Like Intel, AMD too jumped into the Quad Core bandwagon, though a little

late. Their new Barcelona is the first 'native' Quad core processor, as it is

not made up of two dual core dies like Intel's Kentsfield. It is based on 65 nm

technology and the major change in it is the inclusion of what AMD is terming as

SSE128. In the initial K8 architecture, it can execute two SSE operations in

parallel, although the SSE execution units are only 64-bits wide. So when a

128-bit SSE operation drops in, K8 architecture handles them as two 64-bit

operations. With Barcelona the execution units have been widened, as now 128-bit

SSE operations don't have to be broken up into two 64-bit operations resulting

into more decode bandwidth.

Advertisment

AMD Opteron 2300 series, which supports up to two processor configuration,

and Opteron 8300 series, which supports up to eight processor configuration,

both are Quad Core offerings from AMD and are based on 65 nm technology. With

the launch of Phenom in the coming month, we will notice Quad core Opteron

processor based on 45 nm technology from AMD as well. The future processor will

see an implementation of the Montreal core based on 45 nm fabrication node,

manufactured using MCM (Multi-Chip Module) techniques. They even have plans to

incorporate Bulldozer core in the upcoming server processor having support for

SSE5 instruction set allowing enhanced HPC and cryptographic computation.
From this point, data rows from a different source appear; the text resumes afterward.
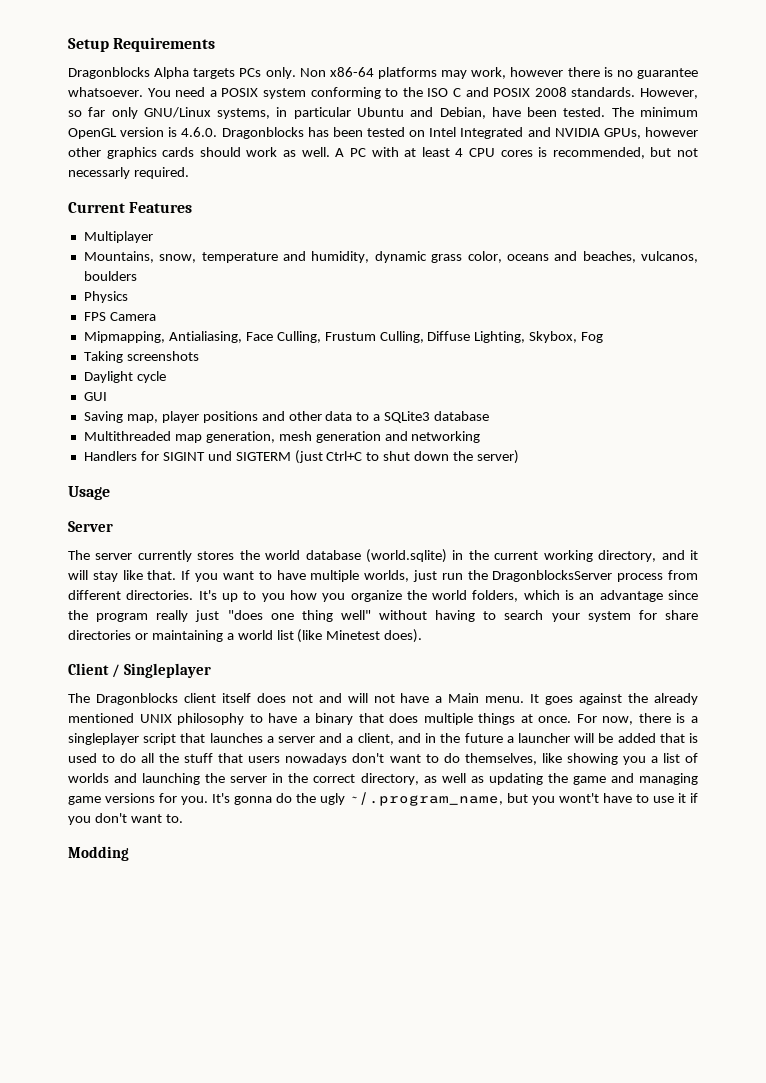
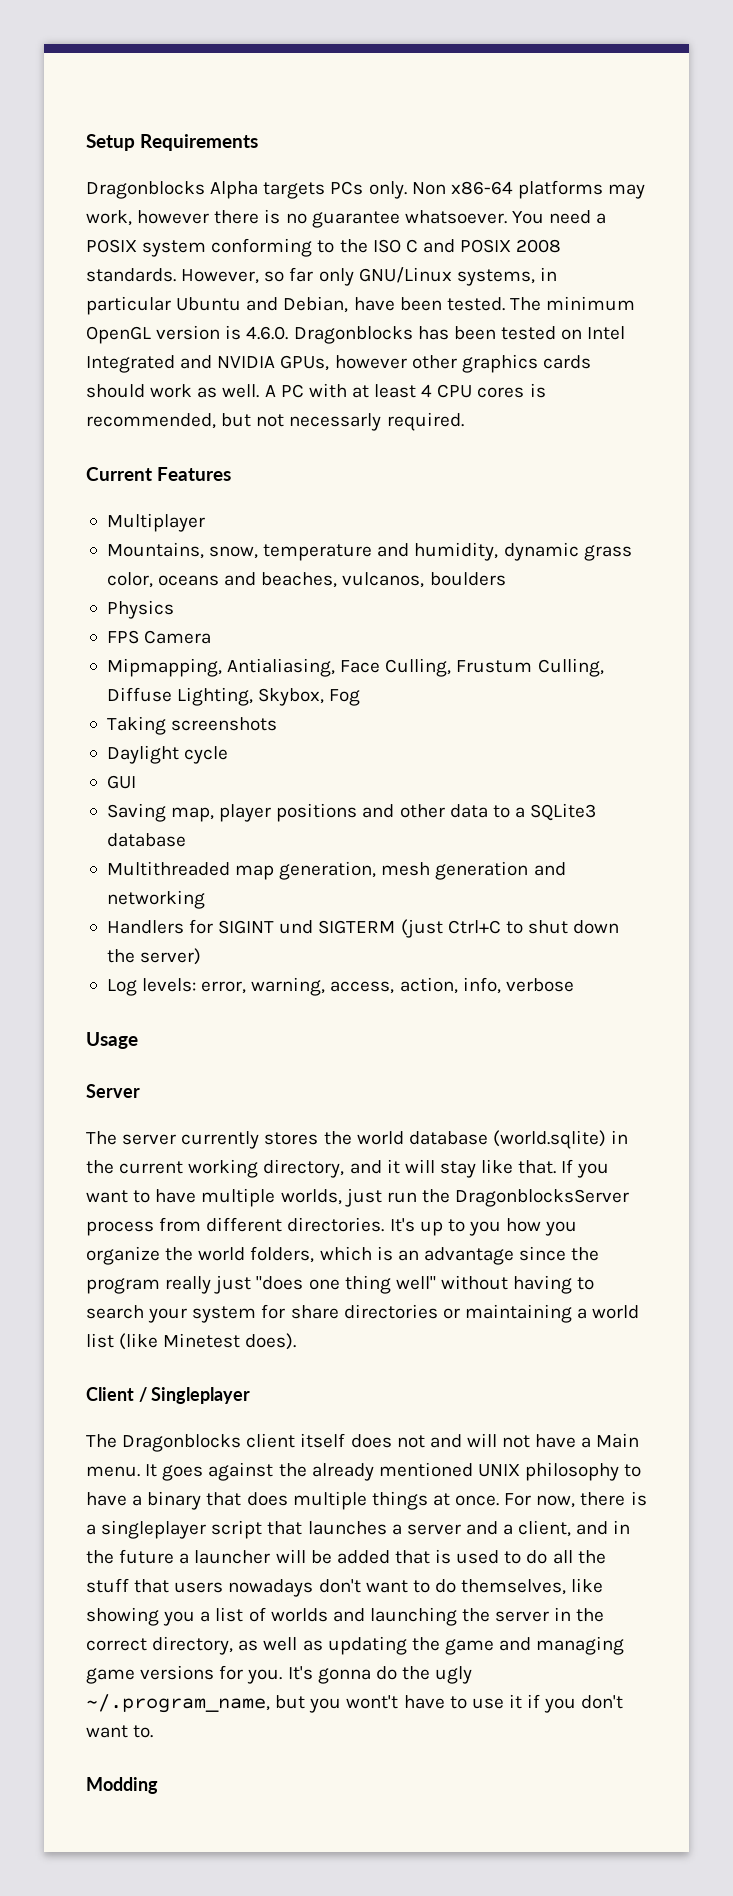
+ Log levels: error, warning, access, action, info, verbose

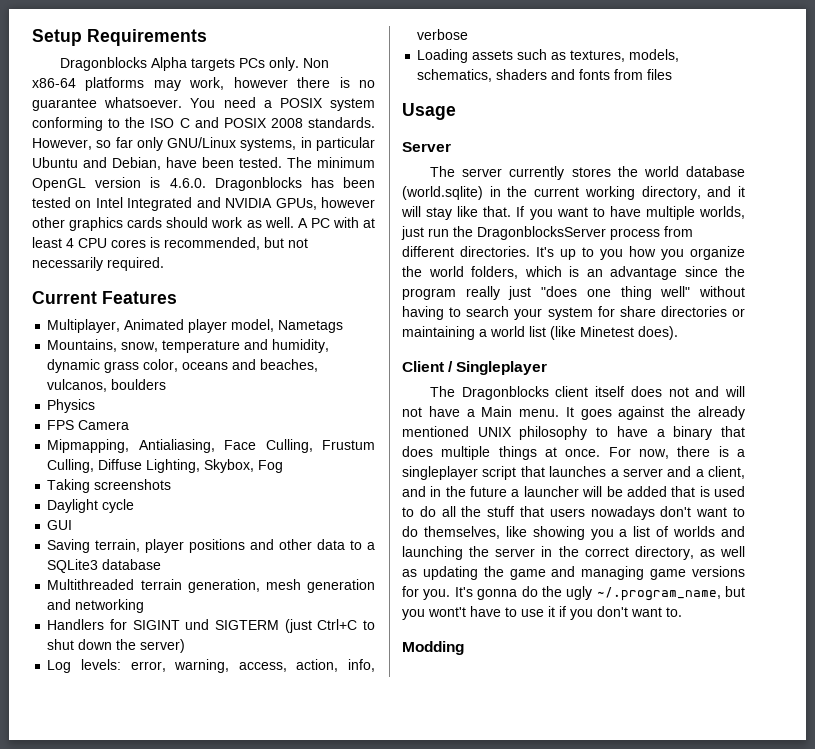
- A PC with at least 4 CPU cores is recommended, but not necessarly required.
+ A PC with at least 4 CPU cores is recommended, but not necessarily required.
- Multiplayer
+ Multiplayer, Animated player model, Nametags
- Saving map, player positions and other data to a SQLite3 database
+ Saving terrain, player positions and other data to a SQLite3 database
- Multithreaded map generation, mesh generation and networking
+ Multithreaded terrain generation, mesh generation and networking
+ Loading assets such as textures, models, schematics, shaders and fonts from files

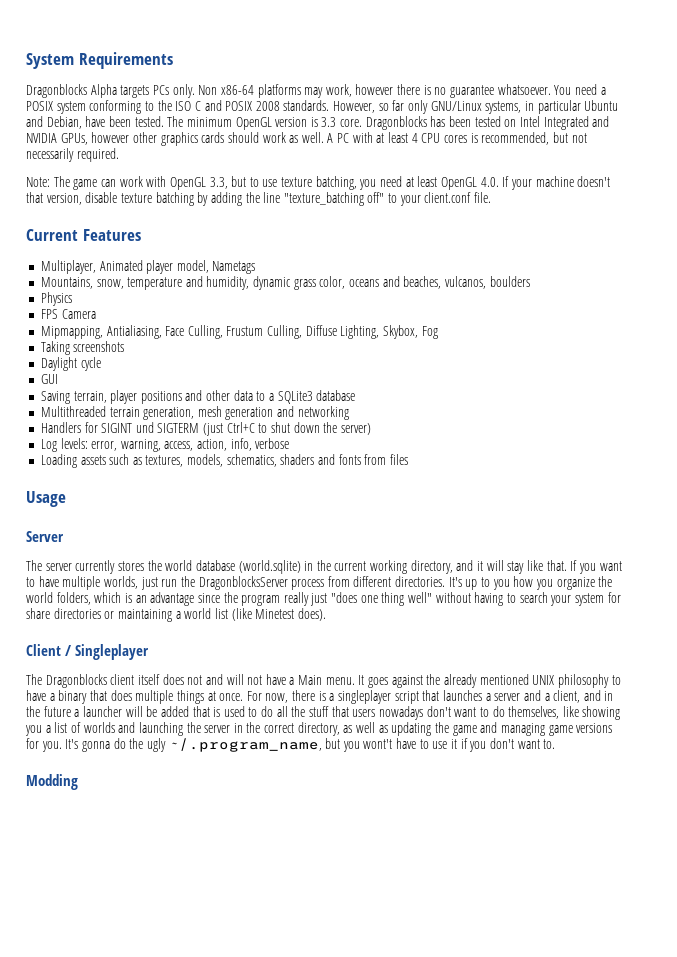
- Setup Requirements
+ System Requirements
- The minimum OpenGL version is 4.6.0. Dragonblocks has been tested on Intel Integrated and NVIDIA GPUs, however other graphics cards should work as well.
+ The minimum OpenGL version is 3.3 core. Dragonblocks has been tested on Intel Integrated and NVIDIA GPUs, however other graphics cards should work as well.
+ Note: The game can work with OpenGL 3.3, but to use texture batching, you need at least OpenGL 4.0. If your machine doesn't that version, disable texture batching by adding the line "texture_batching off" to your client.conf file.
Bulldozer is AMD's codename for its next generation CPUs that will improve

performance per watt ratio of the processor.

The desktop kings

We spoke about Quad Core for the server domain, but as soon as it was

popularized in the server domain, there was demand even in the desktop domain.

Intel Core 2 Extreme Quad Core QX6700 is much faster than Core 2 Extreme X6800.
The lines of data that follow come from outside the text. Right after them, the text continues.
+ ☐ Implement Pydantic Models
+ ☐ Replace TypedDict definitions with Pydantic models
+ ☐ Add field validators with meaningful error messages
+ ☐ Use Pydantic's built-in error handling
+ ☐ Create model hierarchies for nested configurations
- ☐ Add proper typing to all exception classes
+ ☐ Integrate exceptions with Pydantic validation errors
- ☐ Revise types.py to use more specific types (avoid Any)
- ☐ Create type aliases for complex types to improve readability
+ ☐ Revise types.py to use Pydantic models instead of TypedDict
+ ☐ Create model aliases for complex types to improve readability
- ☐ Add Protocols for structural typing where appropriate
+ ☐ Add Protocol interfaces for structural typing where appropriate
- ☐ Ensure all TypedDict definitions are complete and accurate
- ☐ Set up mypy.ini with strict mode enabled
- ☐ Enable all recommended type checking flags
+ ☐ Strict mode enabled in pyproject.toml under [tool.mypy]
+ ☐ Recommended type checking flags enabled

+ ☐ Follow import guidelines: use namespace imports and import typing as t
This new processor doesn't save on power by any means and is meant for heavy

computational usage, engineering analysis, and other financial applications

which require heavy computation power.

AMD was also not far behind with their Quad FX platform that includes two

sockets, four core processors designed for extreme multi-tasking, megatasking

for PC enthusiasts, and power users who run the the most demanding tasks

simultaneously. There was demand for more processing power with the chip from

specialized segments and hence Intel Core 2 Extreme found its presence in most

gamer machines. AMD's Athlon has always been a favorite when it comes to gaming

and they too came up with a limited edition 6400+ black edition processor

running at 3.2 GHz, probably the only one with such high frequency within its

range. Gamers, power workers need more processing power and hence there is a

high demand for a processor with higher frequency and processing power. The

upcoming desktop processors will be based on 45 nm technology similar to servers

and soon we may see quad core ruling the desktop market as well.

45 nm and its benefits

Pre-45 nm technologies used Silicon dioxide as the transistor material. With

the introduction of 45 nm processors, an entirely different transistor material

has been used. Both Intel and AMD have devised their own solutions and are using

different materials to replace Silicon dioxide.
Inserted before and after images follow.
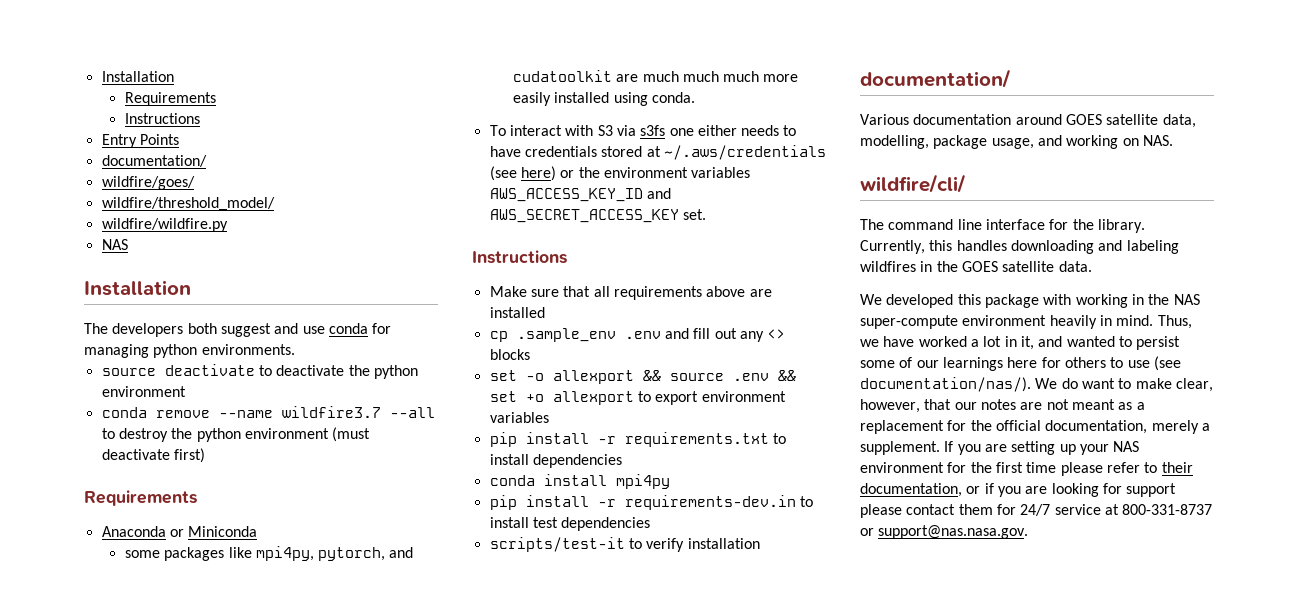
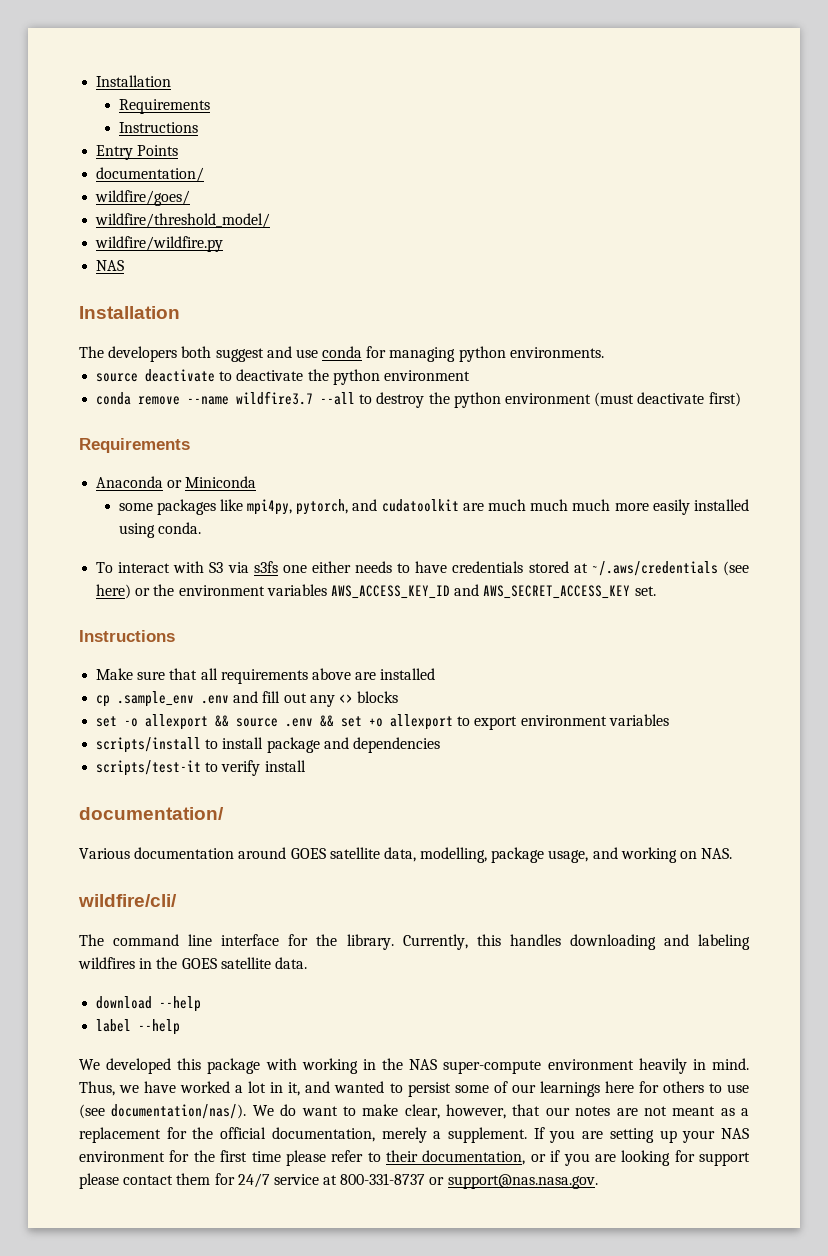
- pip install -r requirements.txt to install dependencies
- conda install mpi4py
- pip install -r requirements-dev.in to install test dependencies
+ scripts/install to install package and dependencies
- scripts/test-it to verify installation
+ scripts/test-it to verify install
+ download --help
+ label --help

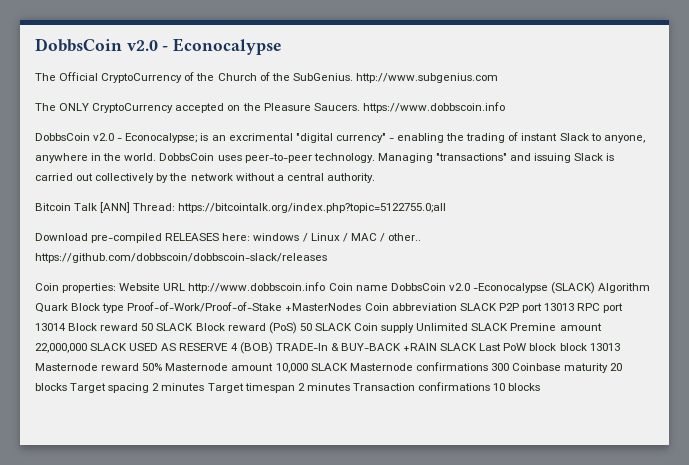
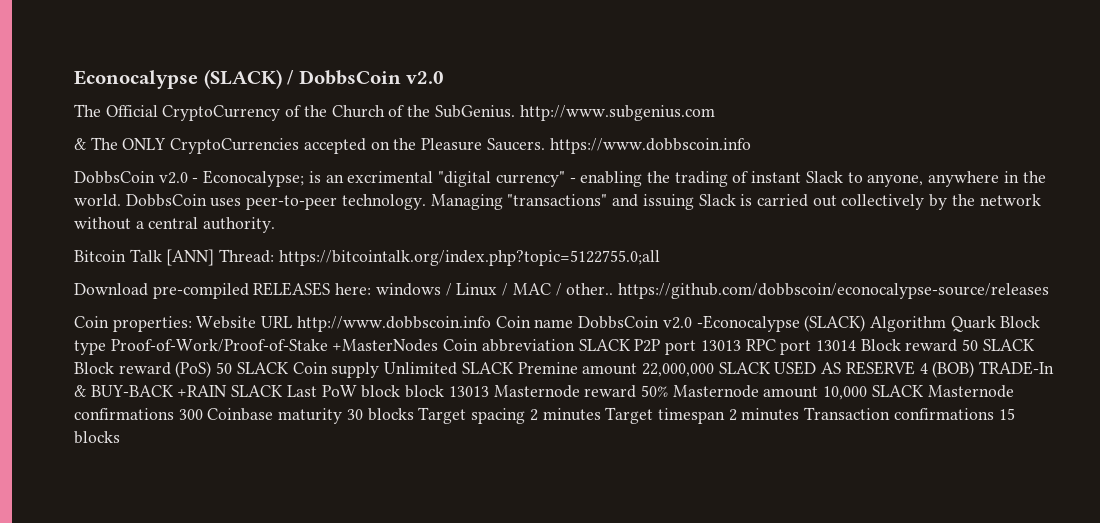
- DobbsCoin v2.0 - Econocalypse
+ Econocalypse (SLACK) / DobbsCoin v2.0
- The ONLY CryptoCurrency accepted on the Pleasure Saucers. https://www.dobbscoin.info
+ & The ONLY CryptoCurrencies accepted on the Pleasure Saucers. https://www.dobbscoin.info
- Download pre-compiled RELEASES here: windows / Linux / MAC / other.. https://github.com/dobbscoin/dobbscoin-slack/releases
+ Download pre-compiled RELEASES here: windows / Linux / MAC / other.. https://github.com/dobbscoin/econocalypse-source/releases
- Website URL http://www.dobbscoin.info Coin name DobbsCoin v2.0 -Econocalypse (SLACK) Algorithm Quark Block type Proof-of-Work/Proof-of-Stake +MasterNodes Coin abbreviation SLACK P2P port 13013 RPC port 13014 Block reward 50 SLACK Block reward (PoS) 50 SLACK Coin supply Unlimited SLACK Premine amount 22,000,000 SLACK USED AS RESERVE 4 (BOB) TRADE-In & BUY-BACK +RAIN SLACK Last PoW block block 13013 Masternode reward 50% Masternode amount 10,000 SLACK Masternode confirmations 300 Coinbase maturity 20 blocks Target spacing 2 minutes Target timespan 2 minutes Transaction confirmations 10 blocks
+ Website URL http://www.dobbscoin.info Coin name DobbsCoin v2.0 -Econocalypse (SLACK) Algorithm Quark Block type Proof-of-Work/Proof-of-Stake +MasterNodes Coin abbreviation SLACK P2P port 13013 RPC port 13014 Block reward 50 SLACK Block reward (PoS) 50 SLACK Coin supply Unlimited SLACK Premine amount 22,000,000 SLACK USED AS RESERVE 4 (BOB) TRADE-In & BUY-BACK +RAIN SLACK Last PoW block block 13013 Masternode reward 50% Masternode amount 10,000 SLACK Masternode confirmations 300 Coinbase maturity 30 blocks Target spacing 2 minutes Target timespan 2 minutes Transaction confirmations 15 blocks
Intel has devised a combination of Hafnium based high-k (Hi-k) gate

dielectrics and a new metal material for the gates. Hafnium is a metal that

significantly reduces electrical leakage and provides high capacitance necessary

for good transistor performance. This would help the current lot of processors

to attain higher performance while reducing the amount of electrical leakage

from transistors that can hamper chip and PC design, size, power consumption,

and costs. The 45 nm processor will see increased transistor switching speed,

enabling higher core and bus clock frequencies and more performance in the same

power and thermal envelop.

As compared to 65 nm, the 45 nm technology provides 30% reduction in

transistor switching power, and double the transistor density. Many people

believe that ever since the introduction of polysilicon gate MOS transistor in

the 1960s, this is the biggest change in transistor technology.

Did we hear Triple Core?

So far we have heard about dual

cores and quad cores, now we hear about as many as 8 cores, so the trend has

been to double the number of cores in a single die. There is no such logic

that says only doubling of cores is possible. The demand of more versatile

and unique products have finally prompted processor manufacturers to think

out of the box and hence the emergence of Triple Core Processors. AMD

decided to launch a triple core Phenom processor along with their current

dual core and quad core processors. Whether it makes sense to launch a tri

core processor or not, time will tell, but for the time being AMD is first

to cash on to this new concept. Technologically there is nothing new or

exclusive, just that it will be a compromised version of the Quad Core

processor, with one core disabled. The initial Socket AM2+ tri core

processor will be identical in specs to Phenom Quad Core processor,

including 512 KB L2 per core, 2 MB shared L3 cache, architecture

enhancements to processing resources and many other quad core advantages,

only difference being that its one core would be disabled. For the time

being it will find its presence only in desktops, but could be a useful

processor for notebooks also. With one core being disabled and especially if

it is electrically isolated from the others in the parent native quad core

design, implies that the processor could be a power-efficient multi-core

processor for mobile designs. What lies in future is yet to be seen, but the

exclusivity of a triple core makes it an interesting segment to look out

for.

Intel SSE4 Instruction with 45 nm CPUs

45 nm processors from Intel will come with Intel's Streaming SIMD extensions

4 (SSE4) instructions. This new instruction set will deliver further performance

gains for SIMD (single instruction, multiple data) software and will enable the

new microprocessor to deliver superior performance and energy efficiency to a

broad range of 32 and 64 bit software. Applications involving graphics, video

encoding and processing, 3-D imaging, and gaming will surely benefit from this

new instruction set. It will also boost the high-performance applications like

audio, image, and compression algorithms. It would be interesting to see how it

performs, as it promises to provide dramatic performance gains.

SOI: AMD's next choice

While Intel opted for high-k material to replace silicon dioxide, AMD opted

for Silicon on Insulator. Here, the conventional silicon substrate is replaced

by a layered silicon-insulator-silicon substrate mainly to reduce parasitic

device capacitance and hence improve performance. SOI substrates are compatible

with most conventional fab processes. The only barrier to SOI implementation is

an increase in substrate cost that will increase the overall manufacturing

costs.

Improved cache design

The next lot of processors from Intel and AMD will witness better cache

design. Intel's Penryn processor will include a 50% larger L2 Cache with 24-watt

power consumption, to further improve the hit rate and to maximize utilization.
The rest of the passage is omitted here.